Nunky places his plate on the carpet and Weggie licks it clean.
‘There is no way you are taking over my room and sleeping in my bed. This is not the three grannytickling bears.’
Weggie sits down and says with his eyes: ‘Have you finished with that?’
I lay my plate on the floor. It gets cleaned.
‘It isn’t going to happen,’ I say to Nunky. ‘No way.’
Nunky rubs his hands and picks up the two pristinely clean plates. ‘My turn to wash the dishes, I believe?’
‘At least wipe them with a tea towel before you place them in the cupboard.’
Once dinner is over and the washing up done, I go upstairs for the collar and lead. ‘He’s your dog,’ I say to Nunky. ‘You do the honours.’

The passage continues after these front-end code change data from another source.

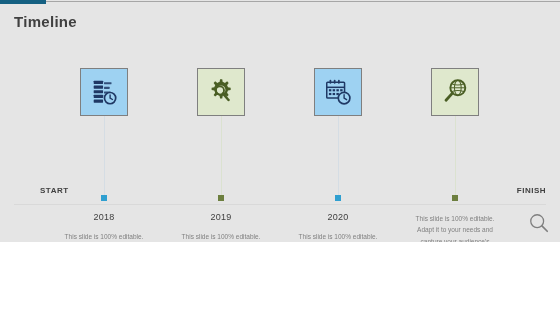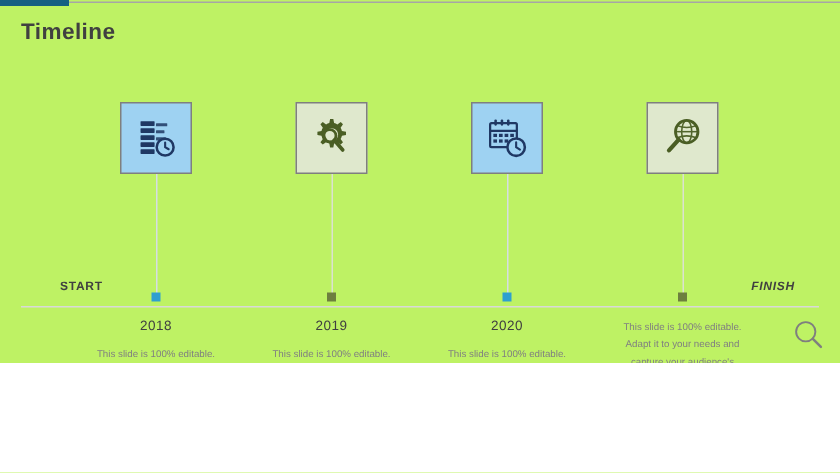--- a/index.html
+++ b/index.html
@@ -14,7 +14,7 @@
     position: relative;
     width: 560px;
     height: 242px;
-    background: #bef264;
+    background: #e5e5e5;
     overflow: hidden;
   }
 

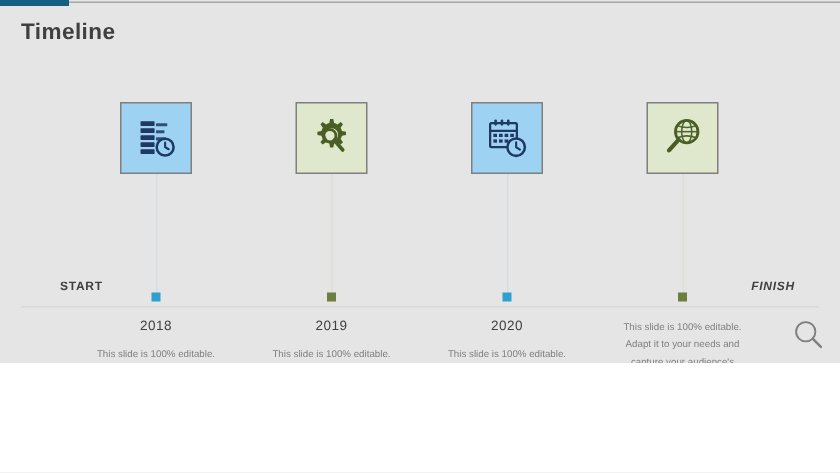--- a/index.html
+++ b/index.html
@@ -71,7 +71,7 @@
     padding-left: 24px;
   }
   .start-label { left: 16px; }
-  .finish-label { right: 30px; font-style: italic; }
+  .finish-label { right: 14px; }
 
   
   .col {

Nunky holds up the collar. ‘Come here, boy, it’s time for your first walkies, apart from the long walkies home because mi babby got us thrown off the bus.’
I wring my hands, silently.
The indifferent look suggests that Weggie doesn’t understand the concept of walkies.
‘Get on your hands and knees, mi babby, so I can demonstrate.’
‘No way. There is a woman in our Coagulation department who pays GT to clip her on a lead, walk her round the bedroom and then he does it to her doggy fashion.’
‘Does what? Dresses her up?’
‘That’s what I thought, but doggy fashion is evidently the way they make puppies.’
Nunky bravely approaches and, miraculously, has no trouble fastening on the collar and clipping on the lead. ‘There, see, no problem whatsoever. You get a doggy bag out of the drawer in the kitchen and we’re good to go.’
‘We’re taking him round the block, not for a four course meal.’
I am amazed to discover that a doggy bag is not just something you bring home from a restaurant. ‘We have to pick his turds up?’ I gasp, tucking one in my pocket. ‘I’ve been using these to wrap my sandwiches in.’
Nunky points out the special bins as we walk round the local park.
‘You mean that red thing at the end of Smut Street isn’t a post box?’
‘No, it’s a poo box.’
‘In which case, we need to fill in another Council Tax form.’